* WORK REQUIRED
Reproduce the listing exactly, with no pictures in your copy.
::: MATERIAL FOR THIS TASK :::
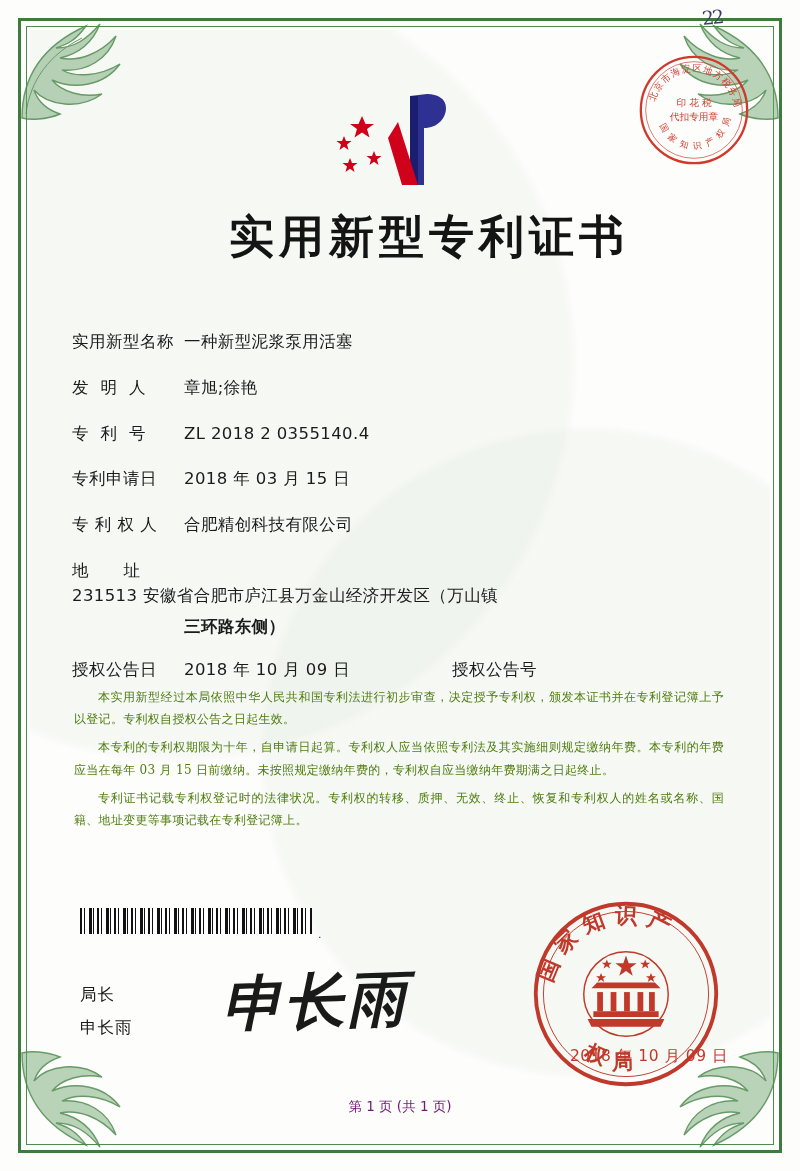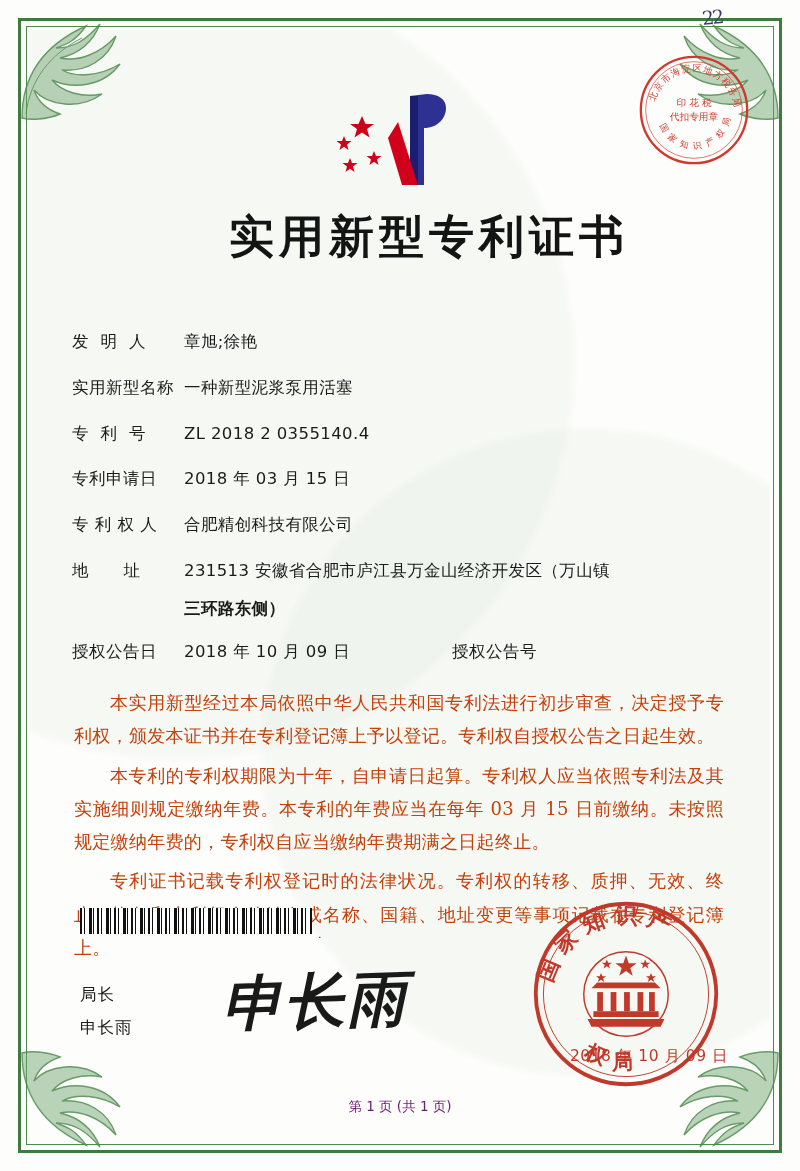--- a/index.html
+++ b/index.html
@@ -290,13 +290,13 @@
   <div class="fields">
 
     <div class="field-row">
+      <div class="field-label">实用新型名称</div>
+      <div class="field-value">一种新型泥浆泵用活塞</div>
+    </div>
+
+    <div class="field-row">
       <div class="field-label">发  明  人</div>
       <div class="field-value">章旭;徐艳</div>
-    </div>
-
-    <div class="field-row">
-      <div class="field-label">实用新型名称</div>
-      <div class="field-value">一种新型泥浆泵用活塞</div>
     </div>
 
     <div class="field-row">

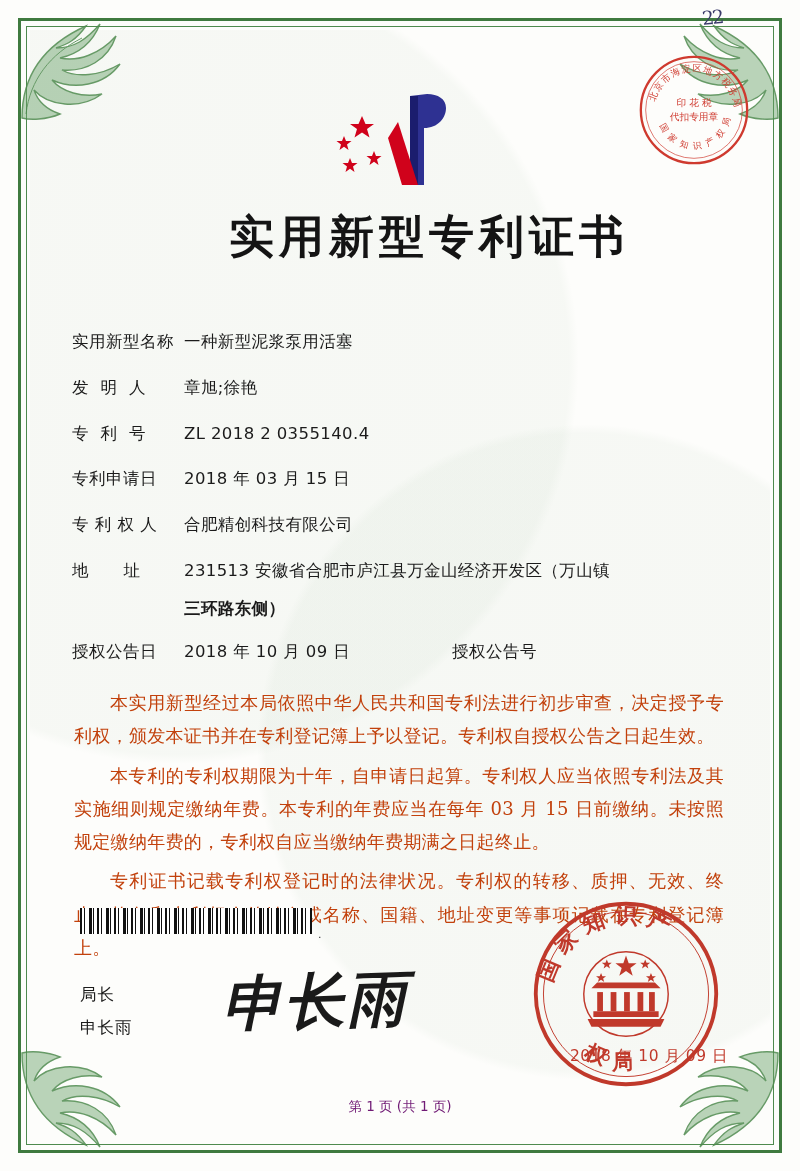--- a/index.html
+++ b/index.html
@@ -128,7 +128,7 @@
     flex: 1;
     letter-spacing: .4px;
   }
-  .field-row.tight { margin-bottom: 14px; }
+  .field-row.tight { margin-bottom: 8px; flex-direction: column; }
   .field-cont {
     margin-left: 112px;
     margin-bottom: 21px;

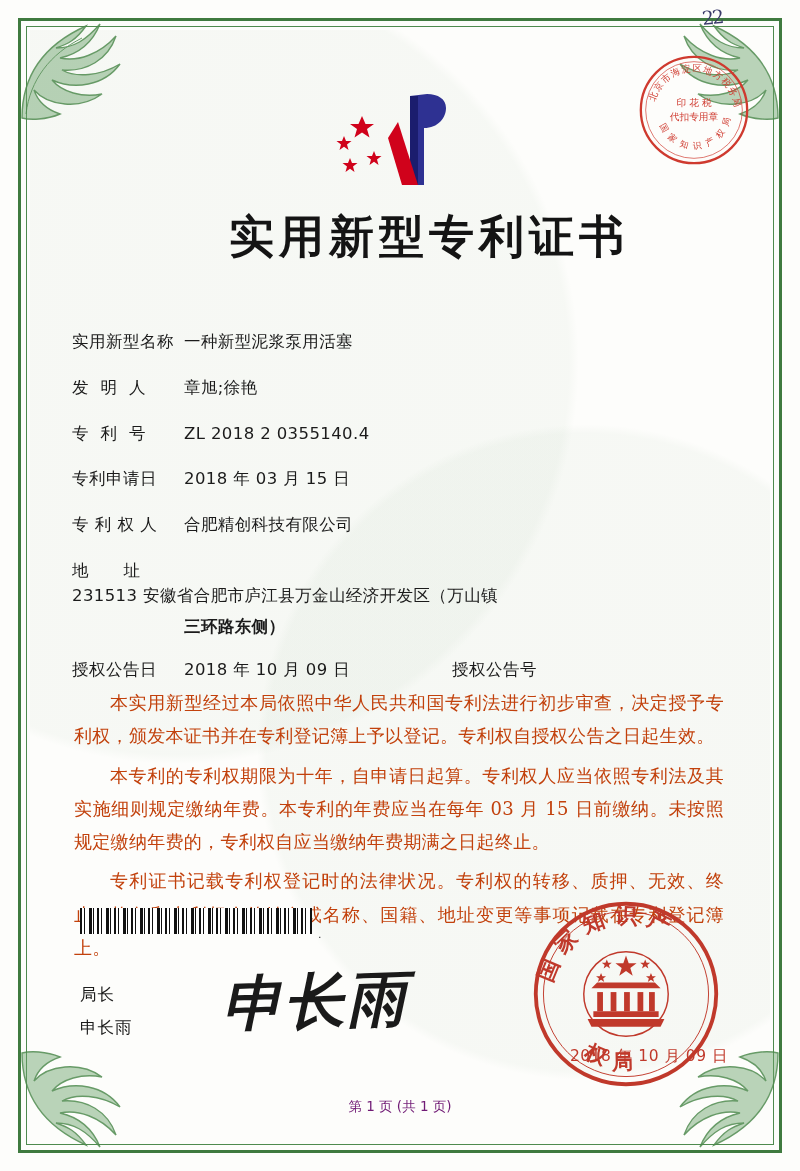--- a/index.html
+++ b/index.html
@@ -150,9 +150,9 @@
     left: 74px; top: 686px;
     width: 650px;
     font-family: "DejaVu Serif", serif;
-    font-size: 18px;
+    font-size: 12px;
     line-height: 1.85;
-    color: #c2410c;
+    color: #4d7c0f;
     text-align: justify;
     letter-spacing: .3px;
   }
:::
* WRITTEN ANSWER
--- a/index.html
+++ b/index.html
@@ -290,13 +290,13 @@
   <div class="fields">
 
     <div class="field-row">
+      <div class="field-label">实用新型名称</div>
+      <div class="field-value">一种新型泥浆泵用活塞</div>
+    </div>
+
+    <div class="field-row">
       <div class="field-label">发  明  人</div>
       <div class="field-value">章旭;徐艳</div>
-    </div>
-
-    <div class="field-row">
-      <div class="field-label">实用新型名称</div>
-      <div class="field-value">一种新型泥浆泵用活塞</div>
     </div>
 
     <div class="field-row">

--- a/index.html
+++ b/index.html
@@ -128,7 +128,7 @@
     flex: 1;
     letter-spacing: .4px;
   }
-  .field-row.tight { margin-bottom: 14px; }
+  .field-row.tight { margin-bottom: 8px; flex-direction: column; }
   .field-cont {
     margin-left: 112px;
     margin-bottom: 21px;

--- a/index.html
+++ b/index.html
@@ -150,9 +150,9 @@
     left: 74px; top: 686px;
     width: 650px;
     font-family: "DejaVu Serif", serif;
-    font-size: 18px;
+    font-size: 12px;
     line-height: 1.85;
-    color: #c2410c;
+    color: #4d7c0f;
     text-align: justify;
     letter-spacing: .3px;
   }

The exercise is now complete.